Administrative databases are massive repositories of data collected in healthcare for various purposes. Such databases are mainly maintained in hospitals, health maintenance organisations and health insurance organisations. Administrative data may include claims for reimbursement, records of health services, medical procedures, prescriptions and diagnoses information. It is therefore obvious that administrative databases provide a variety of already stored data with an on-going collection process. In addition to that, they may provide an infrastructural basis for new data collection, which was not originally planned in the system, with minimal investment of logistics and time.

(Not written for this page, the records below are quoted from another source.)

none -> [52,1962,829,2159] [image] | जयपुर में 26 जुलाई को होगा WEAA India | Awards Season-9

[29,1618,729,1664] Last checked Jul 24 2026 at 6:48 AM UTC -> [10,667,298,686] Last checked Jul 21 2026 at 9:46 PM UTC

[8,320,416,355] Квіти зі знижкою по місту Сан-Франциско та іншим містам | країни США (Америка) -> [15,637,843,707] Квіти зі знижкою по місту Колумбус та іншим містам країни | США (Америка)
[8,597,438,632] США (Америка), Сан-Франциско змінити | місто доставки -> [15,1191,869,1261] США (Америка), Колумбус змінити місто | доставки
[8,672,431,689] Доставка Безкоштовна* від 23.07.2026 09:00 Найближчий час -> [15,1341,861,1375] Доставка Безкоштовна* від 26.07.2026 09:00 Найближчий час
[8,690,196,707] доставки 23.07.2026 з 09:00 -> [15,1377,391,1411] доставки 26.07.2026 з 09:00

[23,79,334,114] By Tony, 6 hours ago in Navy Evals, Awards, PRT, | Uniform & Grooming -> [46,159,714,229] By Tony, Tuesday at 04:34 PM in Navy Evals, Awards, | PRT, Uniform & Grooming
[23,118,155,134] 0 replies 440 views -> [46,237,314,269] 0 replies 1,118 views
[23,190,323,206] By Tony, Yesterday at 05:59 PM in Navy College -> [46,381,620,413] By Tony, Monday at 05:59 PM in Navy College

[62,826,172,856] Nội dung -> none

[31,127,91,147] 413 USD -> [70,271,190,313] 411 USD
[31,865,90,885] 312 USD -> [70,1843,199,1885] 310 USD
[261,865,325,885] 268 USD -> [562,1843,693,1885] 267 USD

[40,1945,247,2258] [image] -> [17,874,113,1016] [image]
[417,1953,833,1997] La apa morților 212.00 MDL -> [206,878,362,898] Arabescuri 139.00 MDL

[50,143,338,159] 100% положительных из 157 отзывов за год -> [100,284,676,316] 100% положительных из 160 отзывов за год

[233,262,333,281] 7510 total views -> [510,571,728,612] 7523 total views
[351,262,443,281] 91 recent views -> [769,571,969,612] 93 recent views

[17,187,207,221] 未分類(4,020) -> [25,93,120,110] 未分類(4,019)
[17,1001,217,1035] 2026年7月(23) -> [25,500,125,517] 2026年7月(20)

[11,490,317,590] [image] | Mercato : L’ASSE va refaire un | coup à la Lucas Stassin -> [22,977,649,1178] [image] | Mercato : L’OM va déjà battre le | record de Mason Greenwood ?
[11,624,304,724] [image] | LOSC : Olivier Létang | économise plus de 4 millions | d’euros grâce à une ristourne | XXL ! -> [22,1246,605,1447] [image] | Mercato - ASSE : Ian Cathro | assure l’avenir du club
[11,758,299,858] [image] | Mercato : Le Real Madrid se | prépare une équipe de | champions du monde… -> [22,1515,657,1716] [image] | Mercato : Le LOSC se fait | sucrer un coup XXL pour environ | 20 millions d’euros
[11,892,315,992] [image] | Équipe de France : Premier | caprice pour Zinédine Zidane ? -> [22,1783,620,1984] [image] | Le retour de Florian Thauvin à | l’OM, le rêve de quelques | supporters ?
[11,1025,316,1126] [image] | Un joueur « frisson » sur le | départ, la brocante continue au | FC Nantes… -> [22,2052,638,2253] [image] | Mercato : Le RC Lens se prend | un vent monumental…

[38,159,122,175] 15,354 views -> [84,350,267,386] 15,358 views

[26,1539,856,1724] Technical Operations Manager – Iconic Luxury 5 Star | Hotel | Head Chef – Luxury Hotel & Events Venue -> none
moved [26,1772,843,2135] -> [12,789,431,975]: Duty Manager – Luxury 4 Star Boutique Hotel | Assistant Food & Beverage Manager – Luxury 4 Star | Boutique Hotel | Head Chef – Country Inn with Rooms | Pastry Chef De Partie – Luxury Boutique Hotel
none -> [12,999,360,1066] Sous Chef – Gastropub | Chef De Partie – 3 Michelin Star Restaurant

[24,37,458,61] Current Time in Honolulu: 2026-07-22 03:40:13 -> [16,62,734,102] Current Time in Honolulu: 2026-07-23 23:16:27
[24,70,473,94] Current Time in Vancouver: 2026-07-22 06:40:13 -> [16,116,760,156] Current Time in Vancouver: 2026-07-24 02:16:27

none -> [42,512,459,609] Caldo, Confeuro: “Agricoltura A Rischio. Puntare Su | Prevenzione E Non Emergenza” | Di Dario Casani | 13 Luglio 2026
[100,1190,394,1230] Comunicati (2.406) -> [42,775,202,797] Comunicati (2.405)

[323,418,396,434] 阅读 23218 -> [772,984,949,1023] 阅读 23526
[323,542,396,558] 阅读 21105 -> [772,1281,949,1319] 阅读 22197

In general, information gathering in such databases is not intently planned for research purposes. Most of the administrative databases were originally set up as monitoring tools for health policymakers’ use. Their primary use was to track healthcare systems’ activity from an administrative and financial point of view. Consequently, administrative databases differ from other medical data repositories, such as electronic health records. Whereas the former chiefly intends to store financial and administrative information for medical insurers’ and providers’ use, the latter is mainly used by clinicians to document patients’ clinical condition. In the upcoming sections we will explain which research fields can benefit from administrative databases and what are the key points and pitfalls of such studies.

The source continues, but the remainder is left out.